Architecture pour tous

L’étude des 100 ans du logement social au Brésil dévoile des projets d’une grande qualité sous l’ère Vargas

Immeuble d’habitation Gávea d’Affonso Eduardo Reidy, également créateur  de Pedregulho, deux ensembles de Rio de Janeiro du début des années 1950 : projets sociaux historiquement et esthétiquement importants

INÊS BONDUKIImmeuble d’habitation Gávea d’Affonso Eduardo Reidy, également créateur de Pedregulho, deux ensembles de Rio de Janeiro du début des années 1950 : projets sociaux historiquement et esthétiquement importants INÊS BONDUKI

Publié en novembre 2014

Même si le Brésil abrite des noms et des repères importants de l’architecture du XXe siècle, mondialement connus – Oscar Niemeyer et la ville de Brasília en tête –, il existe toute une production tournée vers le logement social encore peu connue et quelque peu en marge de l’histoire officielle. Non pas que cette production soit peu visible ou quantitativement insignifiante. Elle est présente dans nombre de villes brésiliennes et son histoire constitue un récit avec des ruptures mais aussi des traits forts de continuité jusqu’aux politiques publiques actuelles. En outre, elle a créé un répertoire précieux d’expériences techniques et formelles sur le plan de l’architecture et de l’urbanisme.

Répertorier et faire la lumière sur l’histoire du logement social brésilien qui a complété 100 ans en 2012 est à l’origine du livre Os pioneiros da habitação social [les pionniers du logement social], livre en trois volumes récemment publié par Nabil Bonduki, architecte, professeur de la Faculté d’architecture et d’urbanisme de l’Université de São Paulo (FAU-USP) et député du parti politique PT à São Paulo. La partie centrale de l’ouvrage se trouve dans le volume 2, consacré à la période allant de 1930 à 1964 ; autrement dit, du premier mandat du président Getúlio Vargas jusqu’au coup d’état militaire. D’après Bonduki, « il y a eu là un cycle de logement social lié aux débuts de l’urbanisme moderne ».

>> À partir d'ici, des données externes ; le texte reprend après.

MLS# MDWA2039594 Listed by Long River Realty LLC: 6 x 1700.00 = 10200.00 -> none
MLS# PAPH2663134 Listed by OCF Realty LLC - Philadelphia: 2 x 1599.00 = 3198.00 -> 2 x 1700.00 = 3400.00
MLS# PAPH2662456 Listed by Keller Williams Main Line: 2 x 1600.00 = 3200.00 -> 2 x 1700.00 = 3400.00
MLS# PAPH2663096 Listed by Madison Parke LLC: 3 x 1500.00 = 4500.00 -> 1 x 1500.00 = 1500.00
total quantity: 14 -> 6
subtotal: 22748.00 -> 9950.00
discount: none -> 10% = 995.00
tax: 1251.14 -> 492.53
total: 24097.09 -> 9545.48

Si les 100 ans du logement social ont débuté avec un projet du gouvernement fédéral de 165 maisons à Marechal Hermes (État de Rio de Janeiro), mené à terme malgré une forte opposition, l’ère Vargas a créé une nouvelle culture et une autre approche. Bonduki écrit sur cette période : « l’idée de la fonction sociale du logement se met en place ; l’État décide d’affronter les questions urbaines. Et le modernisme est devenu le langage de ce nouveau temps ».

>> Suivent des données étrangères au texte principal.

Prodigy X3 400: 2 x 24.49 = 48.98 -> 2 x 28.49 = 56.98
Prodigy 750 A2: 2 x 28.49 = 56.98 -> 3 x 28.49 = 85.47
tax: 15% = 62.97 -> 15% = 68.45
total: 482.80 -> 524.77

Avancées et retours en arrière
Globalement, Os pioneiros da habitação social évoque simultanément les fondements et les pratiques de la politique brésilienne du logement au cours d’un siècle ainsi que les avancées et les retours en arrière architecturaux pendant la même période. Publié conjointement par les éditrices Unesp et Sesc de São Paulo, l’ouvrage compte 1208 pages agrémentées de photographies et graphiques. Le volume 1, Cem anos de política púbica no Brasil [Cent ans de politique publique au Brésil], présente et commente l’histoire du logement social dans le pays avant d’aborder dans le détail la production des organismes de sécurité sociale responsables de ce type d’habitation sous l’ère Vargas. Le volume 2, Inventário da produção pública no Brasil entre 1930 e 1964 [Inventaire de la production publique au Brésil entre 1930 et 1964] a été coécrit avec l’architecte et urbaniste Ana Paula Koury. Les auteurs proposent un relevé documenté des 322 projets (dans 24 États fédérés) de la période, avec y compris de nouveaux dessins de chacun à des échelles comparatives. Le volume 3, Onze propostas de morar para o Brasil moderno [Onze propositions d’habitation pour le Brésil moderne], étudie en profondeur 11 de ces projets avec des modèles tridimensionnels des dessins originaux et des photographies du photographe Bob Wolfenson.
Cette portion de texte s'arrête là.